No problem and yeah that's for sure. It was a gamble I was willing to take. Luckily (?) I wasn't sure I was clicking with it even before I noticed the dust, it'll make it a lot easier to part with. Still a beautiful watch and a banger deal if you luck out and chrome dressy chronos are your thing. Just guess they're not mine. Hopefully this movement will gain traction with the micros that can provide different designs and better QC just as the st1901 has exploded recently. Time to pick up that Marloe I've been eyeing!

Sent from my Nexus 6P using Tapatalk


----------



## J.D.B. (Oct 12, 2009)

Looks great with that crown/dial combo. How smoothly does the chrono second hand run? Does it stutter and jump? Also does it ever move backward as you activate the chronograph?


----------



## Disguise (Sep 20, 2017)

Chirv said:


> No problem and yeah that's for sure. It was a gamble I was willing to take. Luckily (?) I wasn't sure I was clicking with it even before I noticed the dust, it'll make it a lot easier to part with. Still a beautiful watch and a banger deal if you luck out and chrome dressy chronos are your thing. Just guess they're not mine. Hopefully this movement will gain traction with the micros that can provide different designs and better QC just as the st1901 has exploded recently. Time to pick up that Marloe I've been eyeing!
> 
> Sent from my Nexus 6P using Tapatalk


If you don't mind, can I ask where you got this from? Reason for asking is that I am eyeing a ST1901 watch on eBay that is from the same seller as this sugess (bjbjcs), but with a case that is slightly different (more like a 50s chronograph). Just using this as a gauge for quality. I really want a moonphase watch, and a mechanical chronograph as well. The sugess just doesn't vibe with that much...


----------



## Chirv (Aug 13, 2016)

J.D.B. said:


> Looks great with that crown/dial combo. How smoothly does the chrono second hand run? Does it stutter and jump? Also does it ever move backward as you activate the chronograph?


First off, Quick update on the dust: thought it was gone but just happened to relocate to the edge of the crystal. Chrono second is very stuttery from 0-25 seconds or so but then smoothes out. Happens every minute, not just the first 25 seconds. It's still going back.

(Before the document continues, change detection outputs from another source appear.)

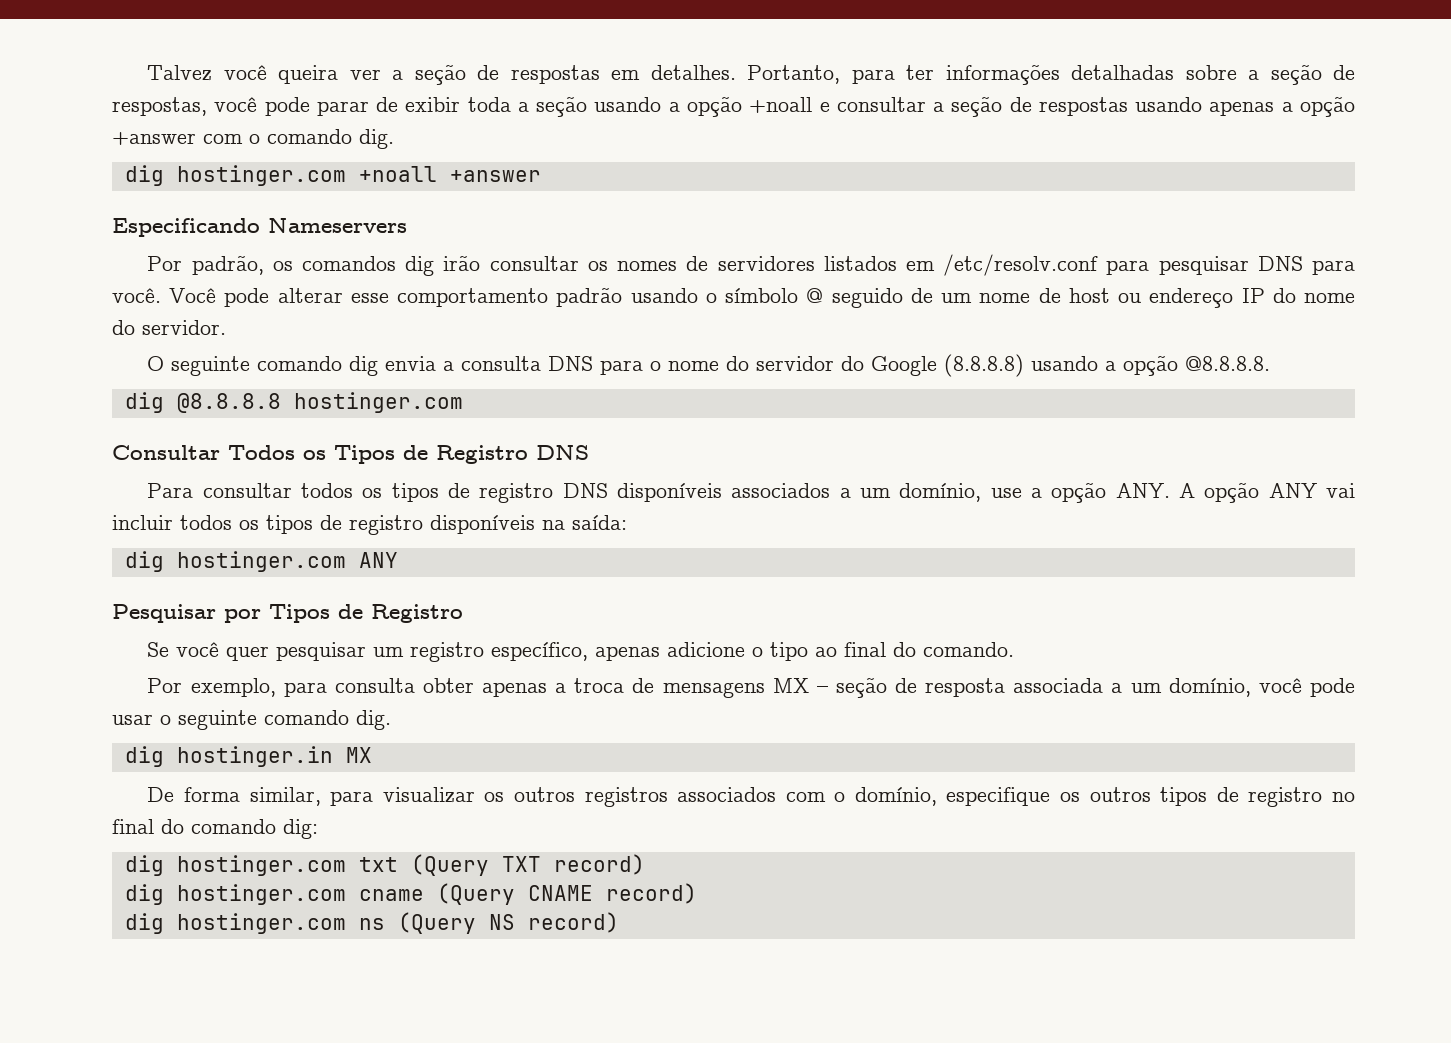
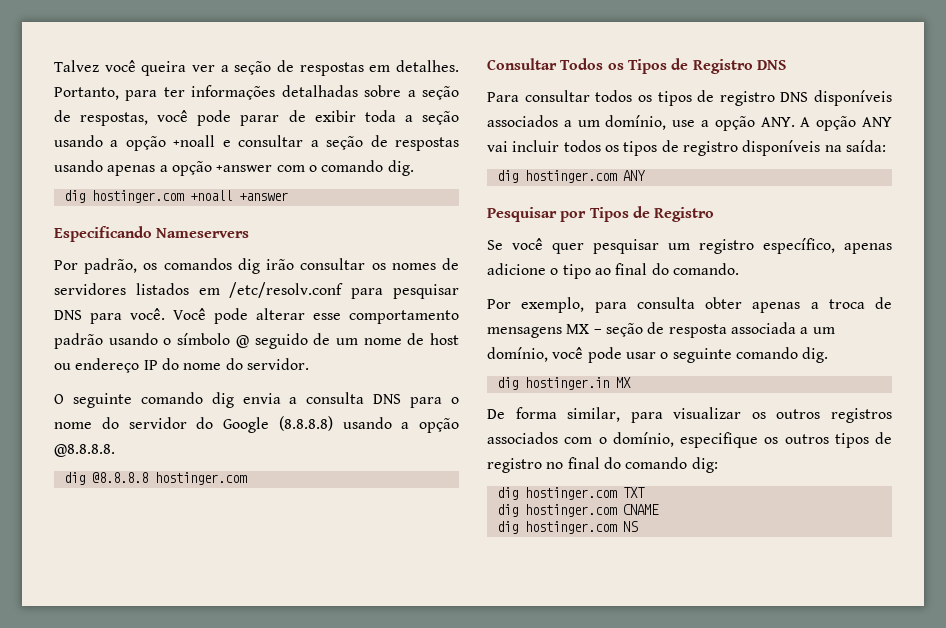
[358,854,489,876] txt (Query -> (617, 493) none
[553,854,645,875] [124,883,515,905] record) // dig hostinger.com cname (Query -> [496,504,617,517] // dig hostinger.com
[605,883,697,904] [124,912,619,934] record) // dig hostinger.com ns (Query NS record) -> [496,521,638,534] // dig hostinger.com NS

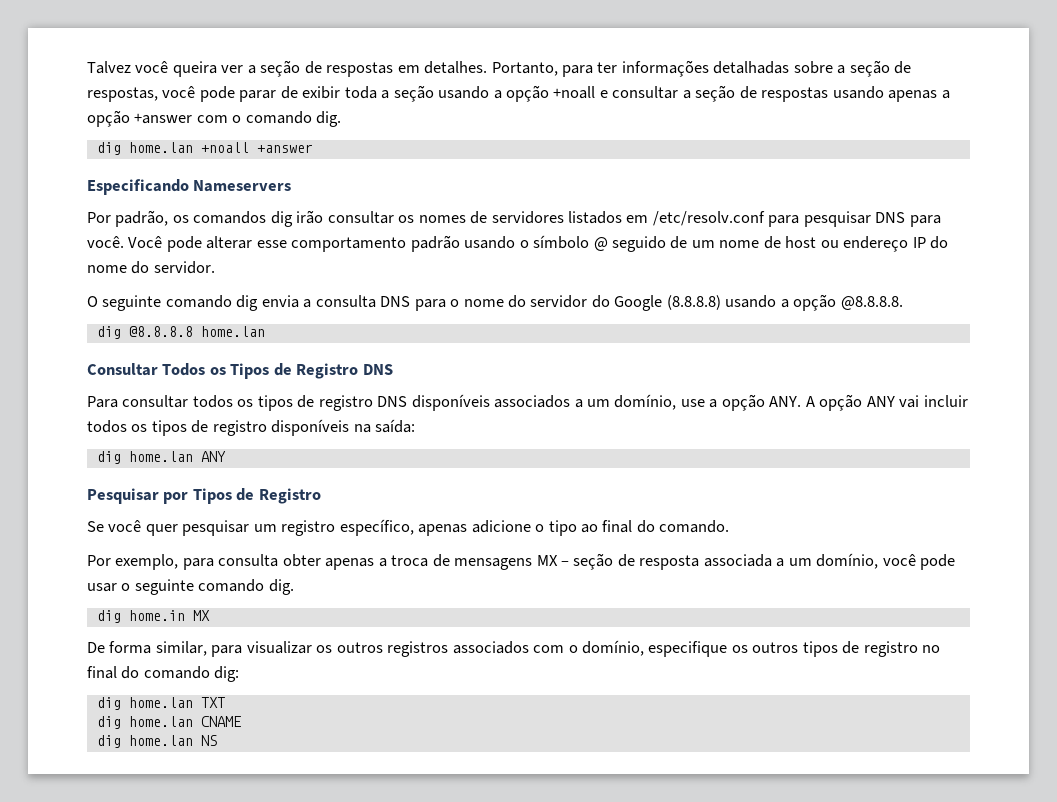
[91,190,184,203] hostinger.com -> [128,142,193,153] home.lan
[154,472,247,485] hostinger.com -> [200,326,265,337] home.lan
[524,170,617,183] hostinger.com -> [128,451,193,462] home.lan
[524,377,609,390] hostinger.in -> [128,610,185,621] home.in
[524,487,617,500] hostinger.com -> [128,697,193,708] home.lan
[524,504,617,517] hostinger.com -> [128,716,193,727] home.lan
[524,521,617,534] hostinger.com -> [128,735,193,746] home.lan

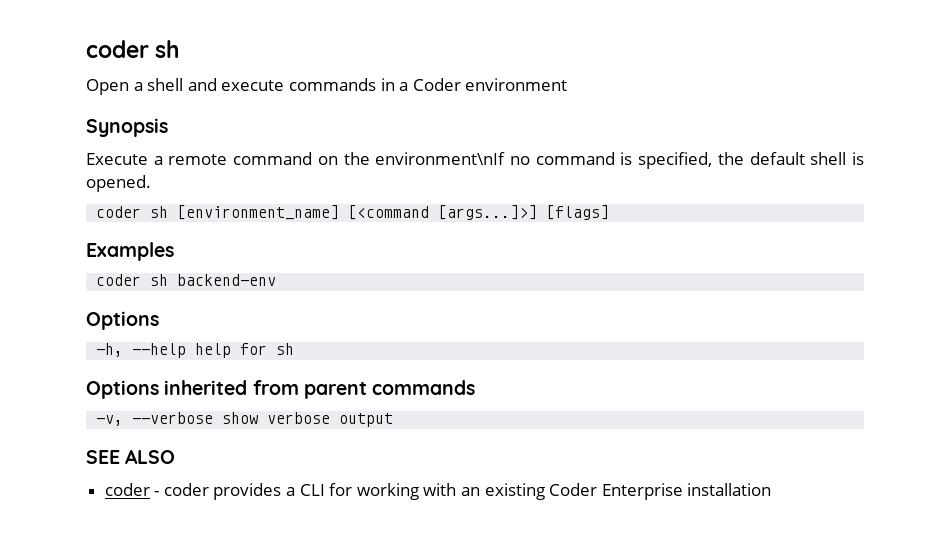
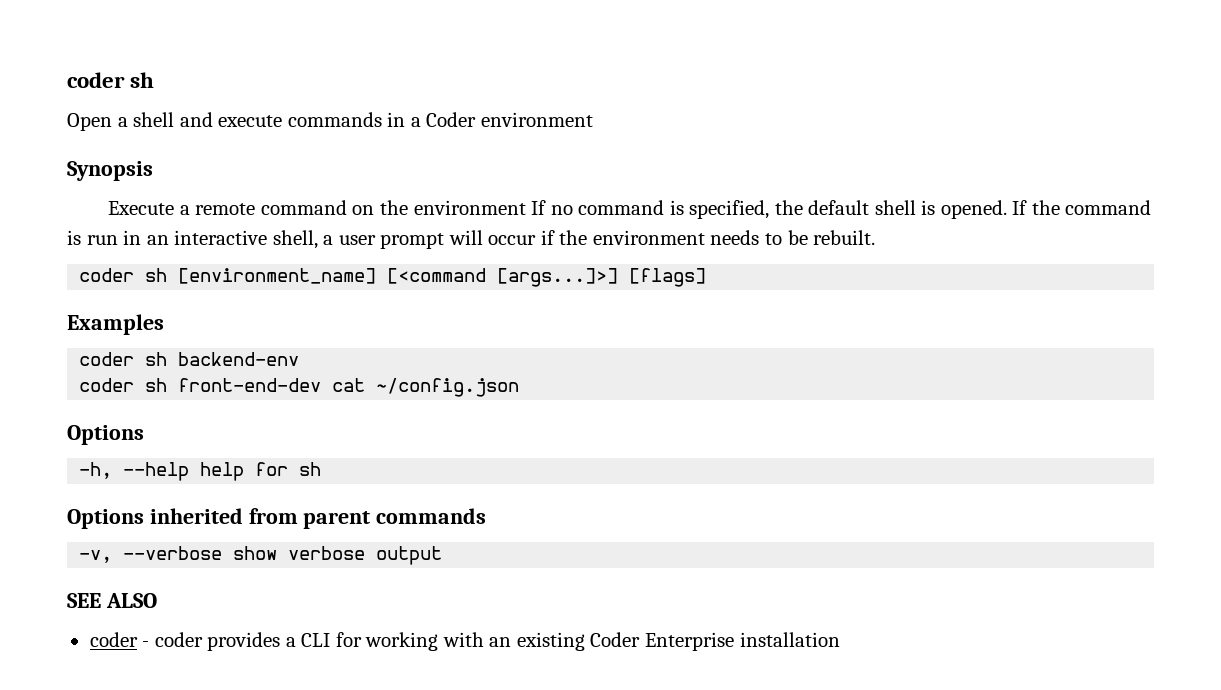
[375,152,506,165] environment\nIf -> [413,200,547,215] environment If
(151, 183) none -> [1012,200,1152,215] [67,230,876,249] If the command is run in an interactive shell, a user prompt will occur if the environment needs to be rebuilt.
(277, 280) none -> [79,378,520,397] // coder sh front-end-dev cat ~/config.json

Sent from my Nexus 6P using Tapatalk


----------



## Chirv (Aug 13, 2016)

Disguise said:


> If you don't mind, can I ask where you got this from? Reason for asking is that I am eyeing a ST1901 watch on eBay that is from the same seller as this sugess (bjbjcs), but with a case that is slightly different (more like a 50s chronograph). Just using this as a gauge for quality. I really want a moonphase watch, and a mechanical chronograph as well. The sugess just doesn't vibe with that much...


Same seller you mentioned. I'll update as soon as he gets back to me about my return. Yep it's not vibing with me that much either... Even if the second hand wouldn't jump and the dust wasn't there.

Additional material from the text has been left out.